Chief Justice of the Utah Supreme Court
- In office 1959–1961
- Preceded by: Roger I. McDonough
- Succeeded by: Lester M. Wade

Chief Justice of the Utah Supreme Court
- In office 1967–1970
- Preceded by: F. Henri Henriod
- Succeeded by: E. R. Callister

Chief Justice of the Utah Supreme Court
- In office 1979–1981
- Preceded by: A. H. Ellett
- Succeeded by: Richard J. Maughan

Personal details
- Born: 1906 Smithfield, Utah
- Died: November 9, 1994 (aged 87–88)

= J. Allen Crockett =

American judge (1906–1994)

J. Allen Crockett (1906–1994) was a justice of the Utah Supreme Court from 1951 to 1981 – longer than anyone else in Utah's history. During his long tenure on the court, he was Chief Justice three times: from 1959 to 1961, from 1967 to 1970, and from 1979 to 1981.

== Early career ==
Crockett was born in Smithfield, Cache County. He attended East High School. He received a Bachelor of Arts degree and a bachelor of laws from the University of Utah. Crockett served as deputy Salt Lake County attorney from 1933 to 1938.
Crockett was campaign manager for Reva Beck Bosone in her 1939 campaign for city police judge. Crockett served as secretary and counsel to the Public Service Commission from 1939 to 1940 and as a ward and district chairman of the Democratic party prior to his election in 1940 to the Third District Court.
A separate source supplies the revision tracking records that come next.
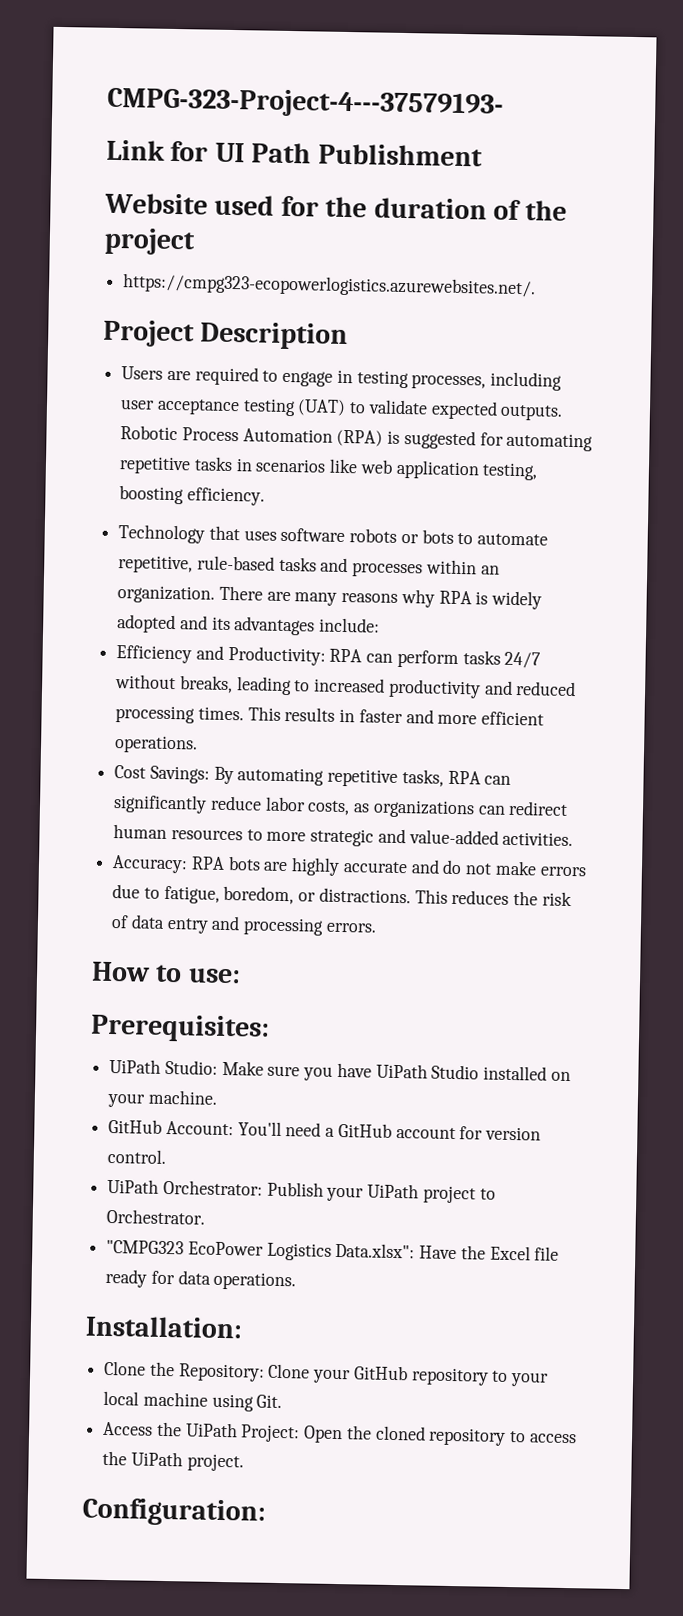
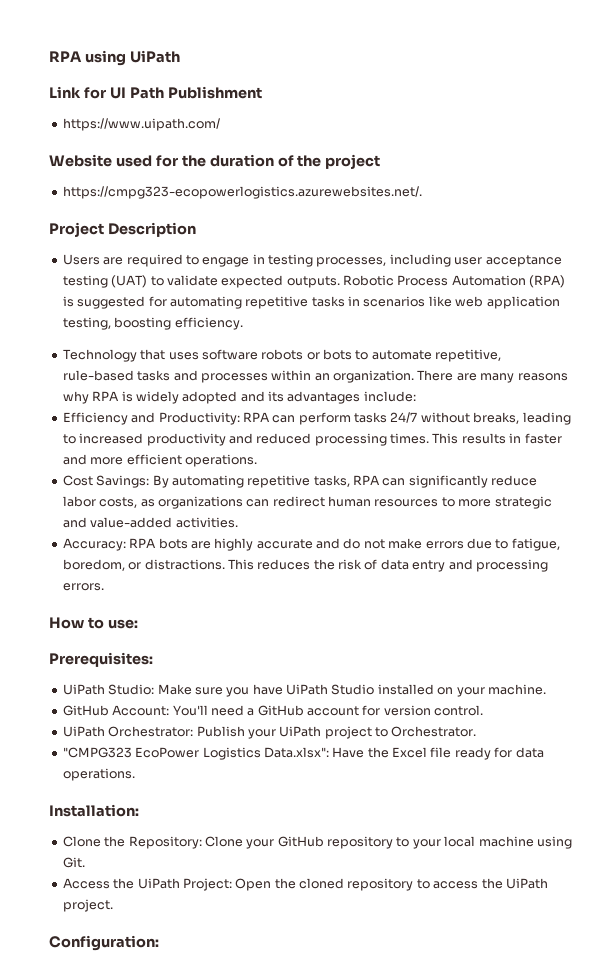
- CMPG-323-Project-4---37579193-
+ RPA using UiPath
+ https://www.uipath.com/

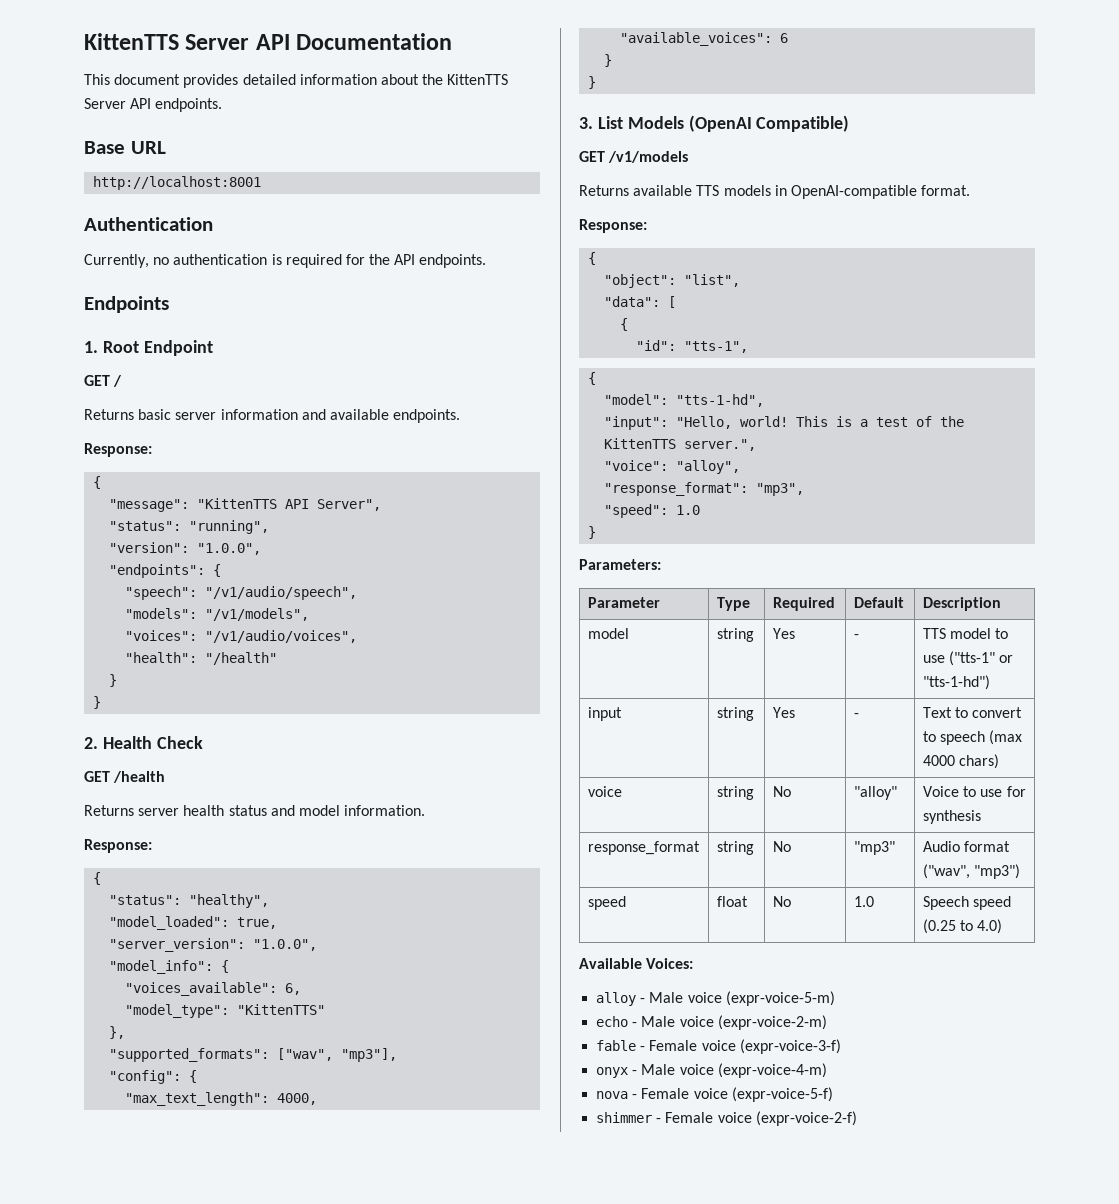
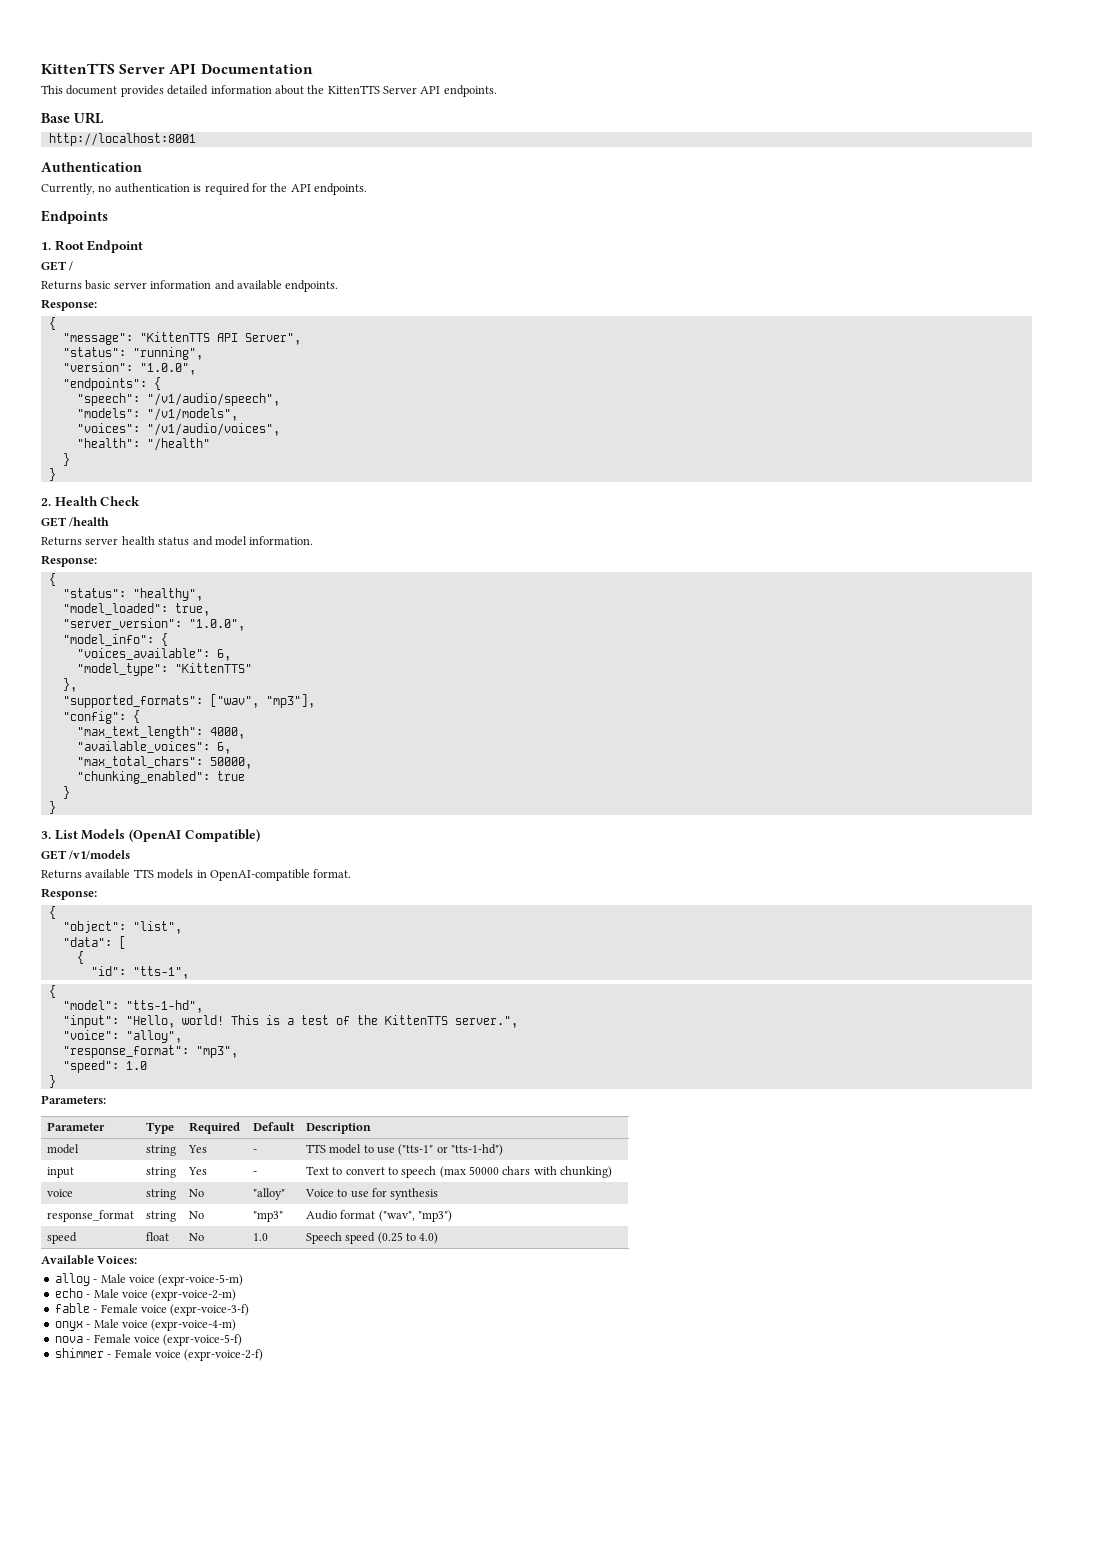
- "available_voices": 6
+ "available_voices": 6,
+ "max_total_chars": 50000,
+ "chunking_enabled": true
- input | string | Yes | - | Text to convert to speech (max 4000 chars)
+ input | string | Yes | - | Text to convert to speech (max 50000 chars with chunking)

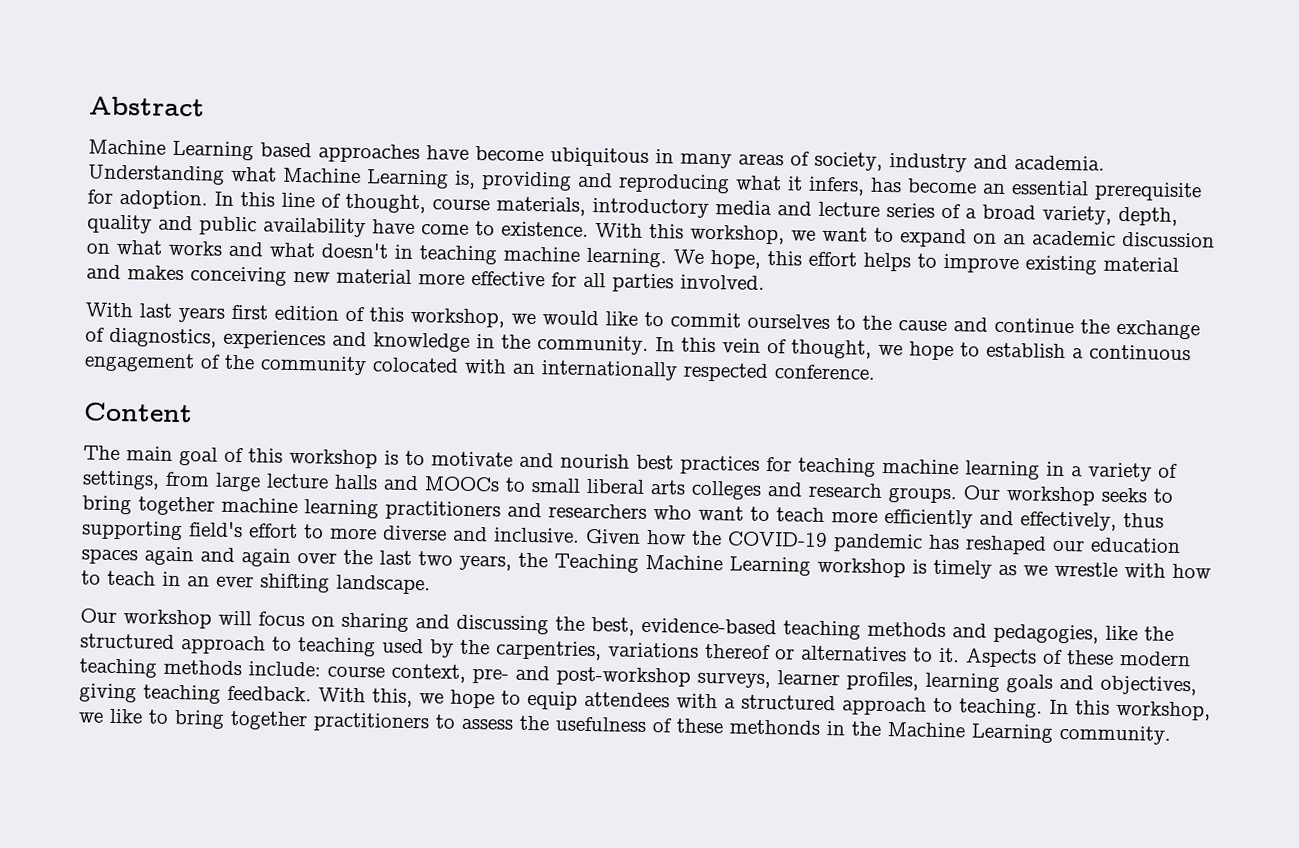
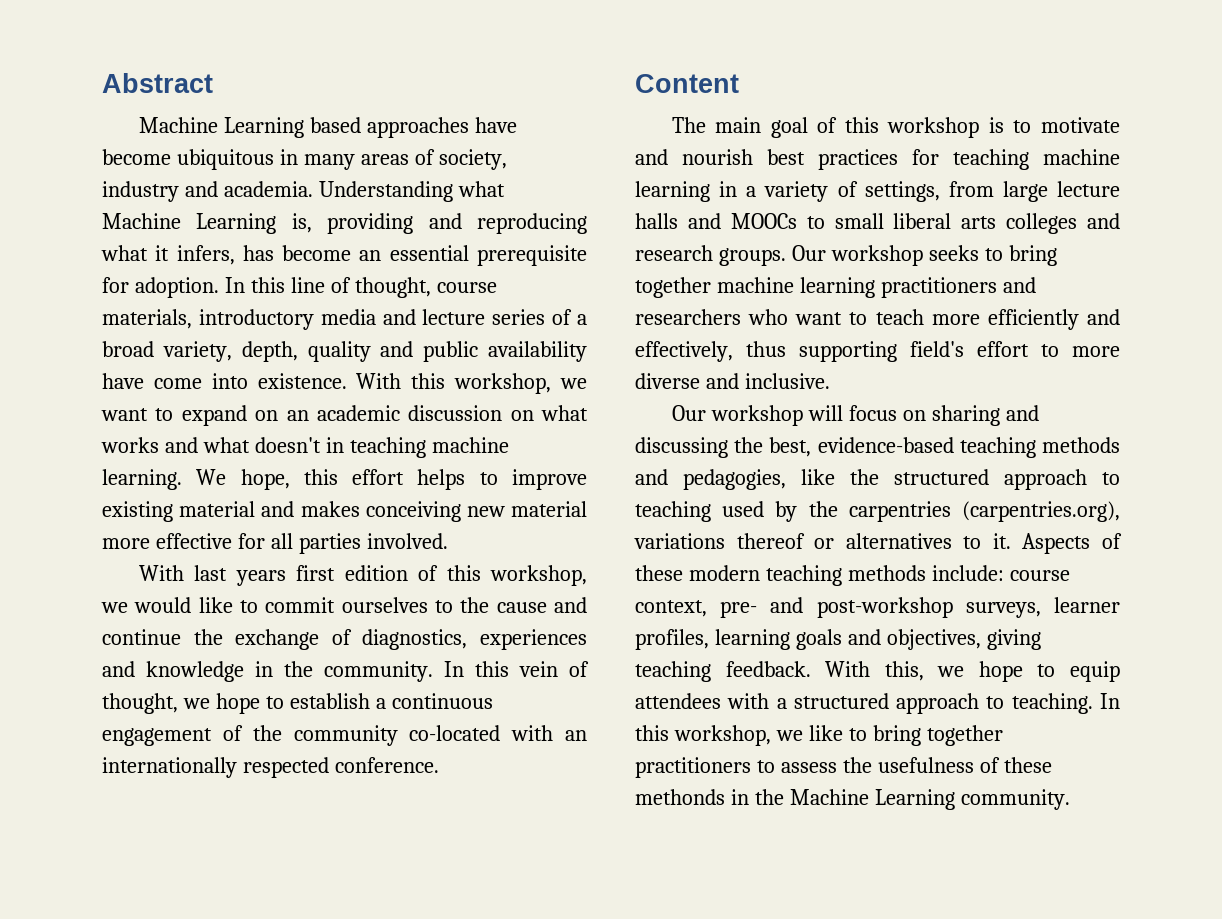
- In this line of thought, course materials, introductory media and lecture series of a broad variety, depth, quality and public availability have come to existence.
+ In this line of thought, course materials, introductory media and lecture series of a broad variety, depth, quality and public availability have come into existence.
- In this vein of thought, we hope to establish a continuous engagement of the community colocated with an internationally respected conference.
+ In this vein of thought, we hope to establish a continuous engagement of the community co-located with an internationally respected conference.
- Given how the COVID-19 pandemic has reshaped our education spaces again and again over the last two years, the Teaching Machine Learning workshop is timely as we wrestle with how to teach in an ever shifting landscape.
- Our workshop will focus on sharing and discussing the best, evidence-based teaching methods and pedagogies, like the structured approach to teaching used by the carpentries, variations thereof or alternatives to it.
+ Our workshop will focus on sharing and discussing the best, evidence-based teaching methods and pedagogies, like the structured approach to teaching used by the carpentries (carpentries.org), variations thereof or alternatives to it.

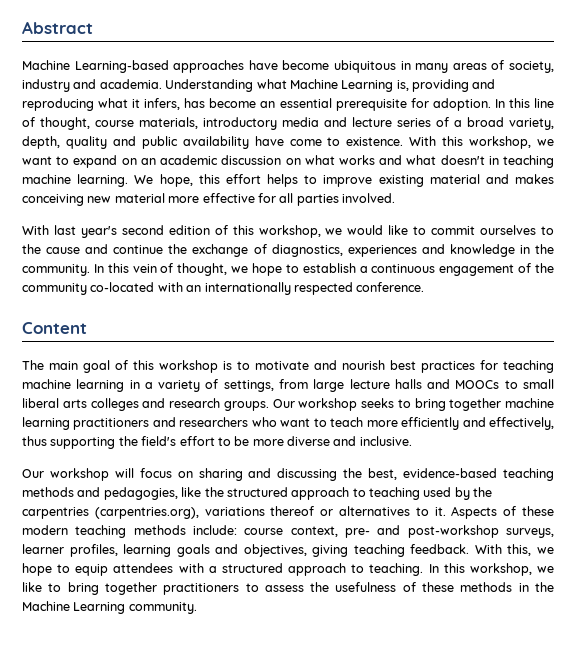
- Machine Learning based approaches have become ubiquitous in many areas of society, industry and academia.
+ Machine Learning-based approaches have become ubiquitous in many areas of society, industry and academia.
- In this line of thought, course materials, introductory media and lecture series of a broad variety, depth, quality and public availability have come into existence.
+ In this line of thought, course materials, introductory media and lecture series of a broad variety, depth, quality and public availability have come to existence.
- With last years first edition of this workshop, we would like to commit ourselves to the cause and continue the exchange of diagnostics, experiences and knowledge in the community.
+ With last year's second edition of this workshop, we would like to commit ourselves to the cause and continue the exchange of diagnostics, experiences and knowledge in the community.
- Our workshop seeks to bring together machine learning practitioners and researchers who want to teach more efficiently and effectively, thus supporting field's effort to more diverse and inclusive.
+ Our workshop seeks to bring together machine learning practitioners and researchers who want to teach more efficiently and effectively, thus supporting the field's effort to be more diverse and inclusive.
- In this workshop, we like to bring together practitioners to assess the usefulness of these methonds in the Machine Learning community.
+ In this workshop, we like to bring together practitioners to assess the usefulness of these methods in the Machine Learning community.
In 1947, during the polio epidemic, Crockett was Salt Lake County chairman for the March of Dimes campaign.

== On the Bench ==
Crockett served as a 3rd District judge from 1941 to 1951. As the Democratic party nominee for Supreme Court justice in 1950, Judge Crockett spoke in favor of criminal justice reform.
In November 1950, he was elected to the Utah Supreme Court, narrowly defeating Republican candidate District Judge Joseph E. Nelson. He took office in 1951, and served three 10-year terms. A hiker, he once hiked through Zion Narrows with United States Supreme Court Justice William O. Douglas. He was given a Distinguished Lawyer Emeritus Award by the Utah Bar Association in March 1987.